Trut (Trishna) – timely manifestation of thirst is a function of normal pitta. Thirst is an indication of water imbalance. It also reflects high pitta condition in the body which in turn reflects high quantum of heat in the body. Pitta acts as thermal regulator and whenever its heat increases it causes thirst (feedback mechanism) to compensate the water loss in the body or for water balance to be restored. Apart from fire, water is also a component of pitta. (Note – this is only related to normal thirst and not pathological thirst).

Ruchi – taste towards food or interest towards consumption of food is a function of sama pitta. One can relish the taste of the food only when there is proper hunger and when the previously taken food has been comprehensively digested.

Prabha – Prabha means luster. Ones reflection is one’s identity and this prabha is due to normal  pitta. This is due to balanced bhrajaka pitta, the pitta sub-type located in the skin.
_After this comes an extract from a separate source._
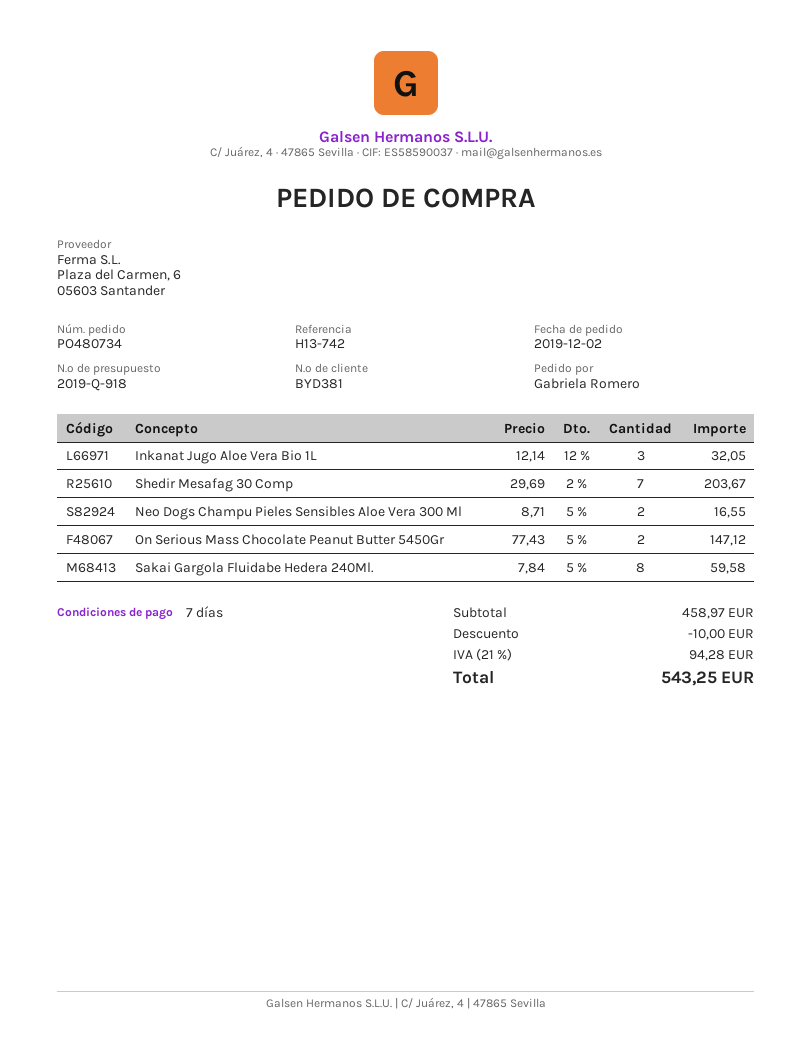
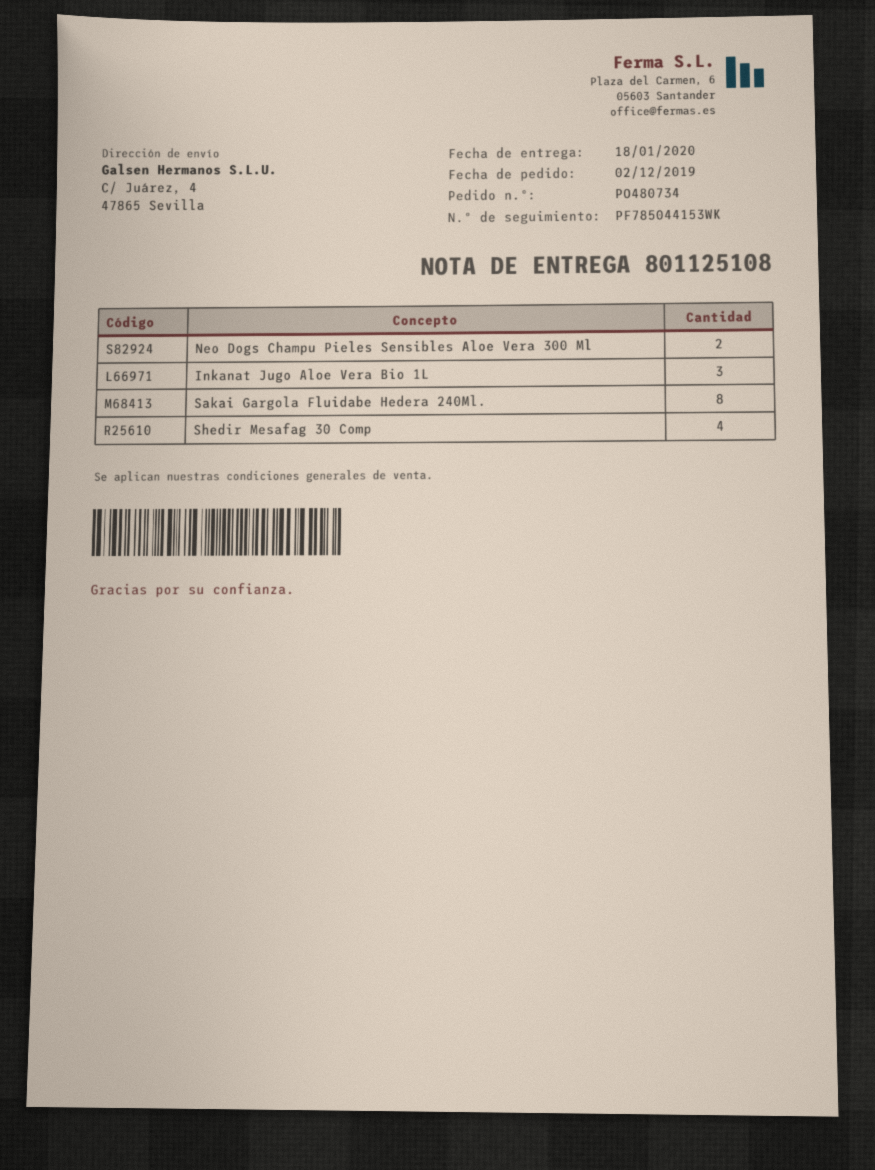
Shedir Mesafag 30 Comp: 7 -> 4
On Serious Mass Chocolate Peanut Butter 5450Gr: 2 -> none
Medha, Dhee, Dhairya – Medha means reasoning power. Dhee is intellect. Dhairya is courage. All these help in proper mental living of an individual. All these are controlled by normally functioning pitta, especially the sadhaka pitta and alochaka pitta (located in the brain and eyes) respectively.

Tanu Mardava – Tanu mardava means smoothness of the body. This texture is provided by the smooth quality, unctuous quality and liquid quality of pitta. Tanu mardavata is bestowed by balanced pitta, especially bhrajaka pitta.
Read related: Understand Pitta Dosha By Its Functions

Sama Kapha Karma

Sama / Prakruta Kapha karmas (functions of normal kapha)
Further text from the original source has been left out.